--- Dataset Enclosed Below ---

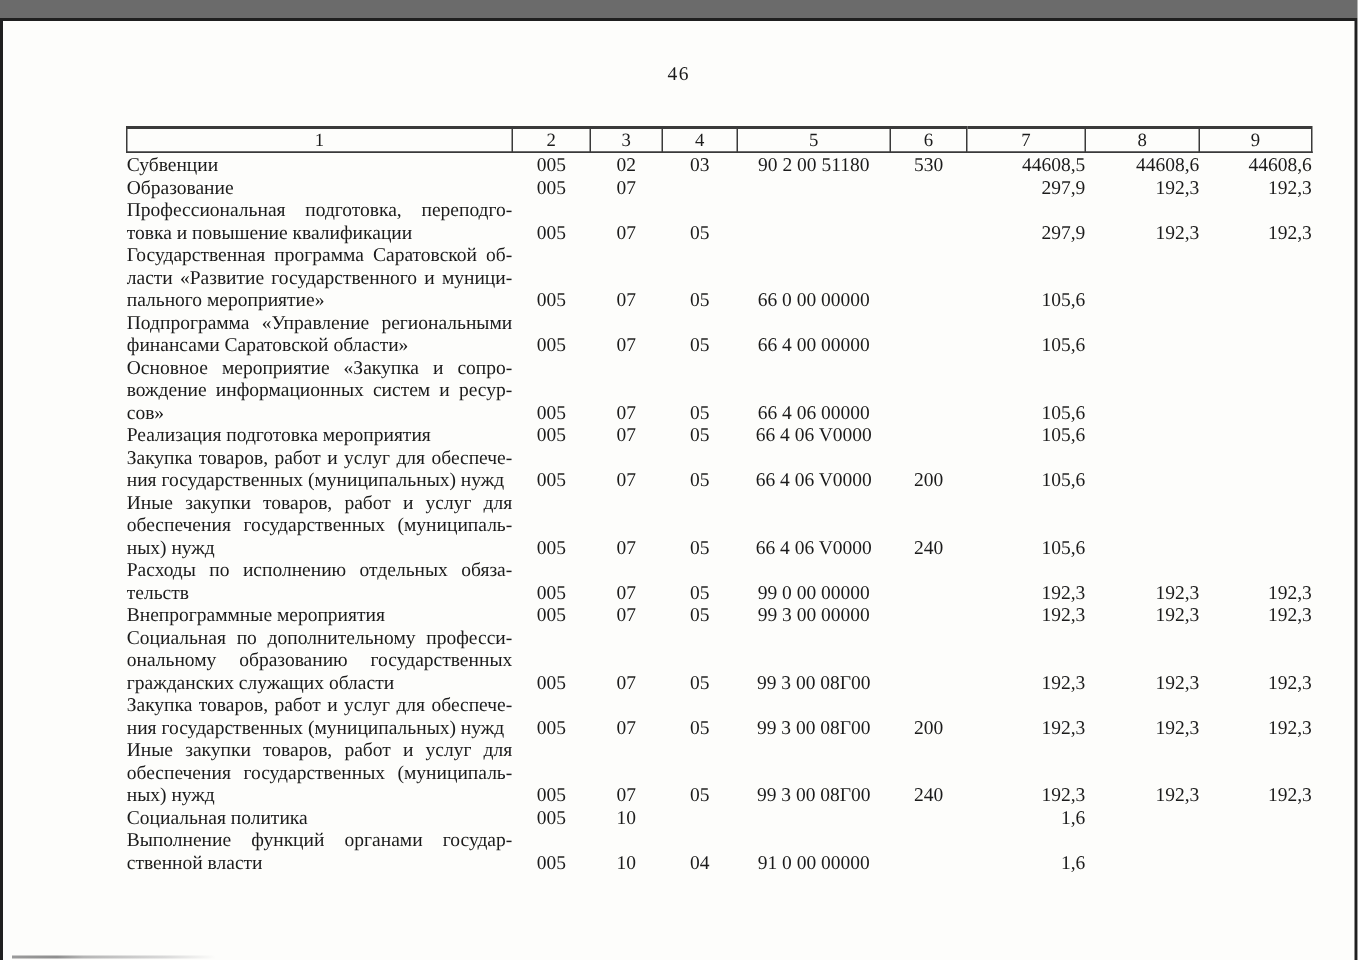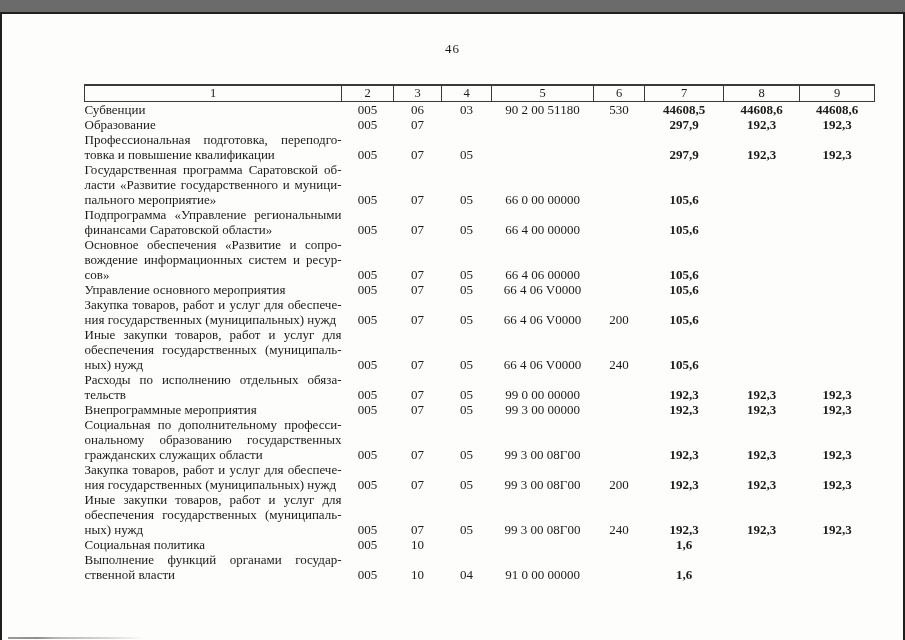--- a/index.html
+++ b/index.html
@@ -102,7 +102,7 @@
             <div class="ll">Субвенции</div>
           </td>
           <td class="code">005</td>
-          <td class="code">06</td>
+          <td class="code">02</td>
           <td class="code">03</td>
           <td class="code">90 2 00 51180</td>
           <td class="code">530</td>

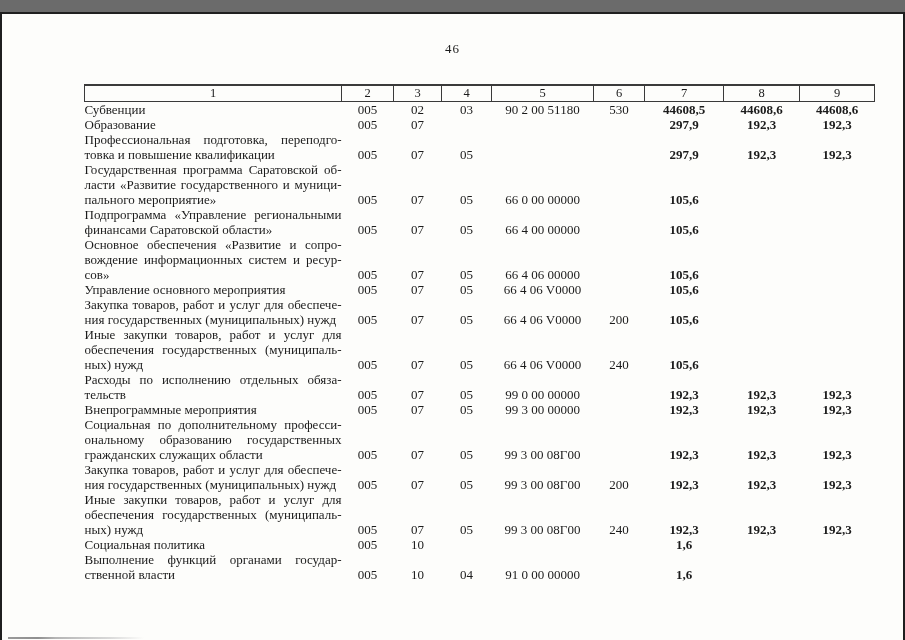--- a/index.html
+++ b/index.html
@@ -55,7 +55,7 @@
   td.name .jl { text-align: justify; text-align-last: justify; }
   td.name .ll { text-align: left; white-space: nowrap; }
   td.code { text-align: center; }
-  td.amt  { text-align: center; padding-right: 6px; font-weight: bold; }
+  td.amt  { text-align: right; padding-right: 6px; }
   .scan-smudge {
     position: absolute;
     left: 6px; bottom: 11px;

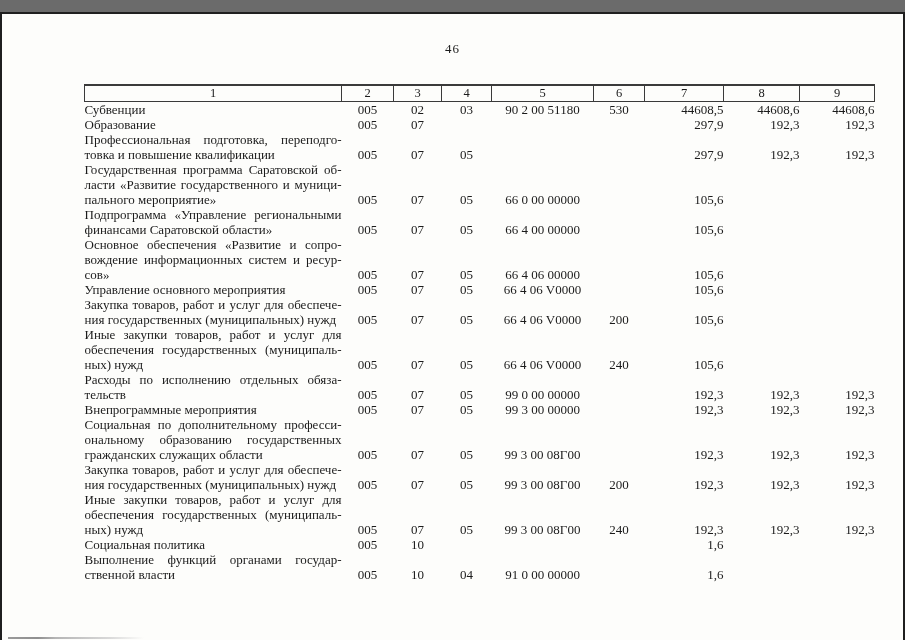--- a/index.html
+++ b/index.html
@@ -168,7 +168,7 @@
         </tr>
         <tr>
           <td class="name">
-            <div class="jl">Основное обеспечения «Развитие и сопро-</div>
+            <div class="jl">Основное мероприятие «Закупка и сопро-</div>
             <div class="jl">вождение информационных систем и ресур-</div>
             <div class="ll">сов»</div>
           </td>

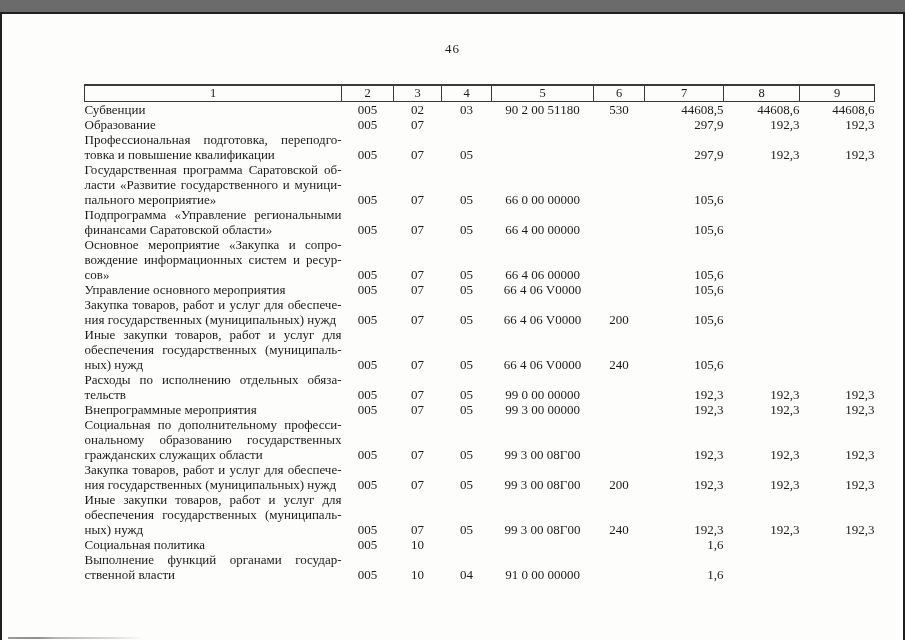--- a/index.html
+++ b/index.html
@@ -183,7 +183,7 @@
         </tr>
         <tr>
           <td class="name">
-            <div class="ll">Управление основного мероприятия</div>
+            <div class="ll">Реализация подготовка мероприятия</div>
           </td>
           <td class="code">005</td>
           <td class="code">07</td>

--- End of Enclosed Dataset ---

Report each line of the material in which the string "left" occurs.

• Result
   td.name .ll { text-align: left; white-space: nowrap; }
     left: 6px; bottom: 11px;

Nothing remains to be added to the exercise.